PROVIDED DATA Block Start

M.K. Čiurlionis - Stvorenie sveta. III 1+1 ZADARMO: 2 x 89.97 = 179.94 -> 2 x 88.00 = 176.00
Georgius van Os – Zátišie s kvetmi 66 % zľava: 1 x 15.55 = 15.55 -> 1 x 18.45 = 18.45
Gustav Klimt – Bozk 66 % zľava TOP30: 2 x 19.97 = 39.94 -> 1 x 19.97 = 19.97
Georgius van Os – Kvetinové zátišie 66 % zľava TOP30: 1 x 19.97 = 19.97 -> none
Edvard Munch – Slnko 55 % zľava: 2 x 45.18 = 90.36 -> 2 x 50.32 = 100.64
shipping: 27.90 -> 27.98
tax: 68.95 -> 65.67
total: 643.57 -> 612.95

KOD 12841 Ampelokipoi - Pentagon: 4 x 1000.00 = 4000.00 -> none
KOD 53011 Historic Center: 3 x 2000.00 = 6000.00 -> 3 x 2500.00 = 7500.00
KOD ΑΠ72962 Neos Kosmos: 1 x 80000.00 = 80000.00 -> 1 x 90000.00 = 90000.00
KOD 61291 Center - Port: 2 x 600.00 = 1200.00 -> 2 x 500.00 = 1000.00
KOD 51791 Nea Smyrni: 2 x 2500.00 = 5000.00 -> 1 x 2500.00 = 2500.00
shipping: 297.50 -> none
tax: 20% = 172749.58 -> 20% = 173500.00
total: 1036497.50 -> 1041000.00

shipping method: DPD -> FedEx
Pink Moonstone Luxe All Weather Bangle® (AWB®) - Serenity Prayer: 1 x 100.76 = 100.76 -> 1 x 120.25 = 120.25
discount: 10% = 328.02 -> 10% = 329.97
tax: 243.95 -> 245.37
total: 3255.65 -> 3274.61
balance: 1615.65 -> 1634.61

PROVIDED DATA Block End

*DIRECTIONS FOR THIS TASK*. Count every line of the listing holding the string "shipping". Reply with the total alone.

*YOUR SOLUTION*. 3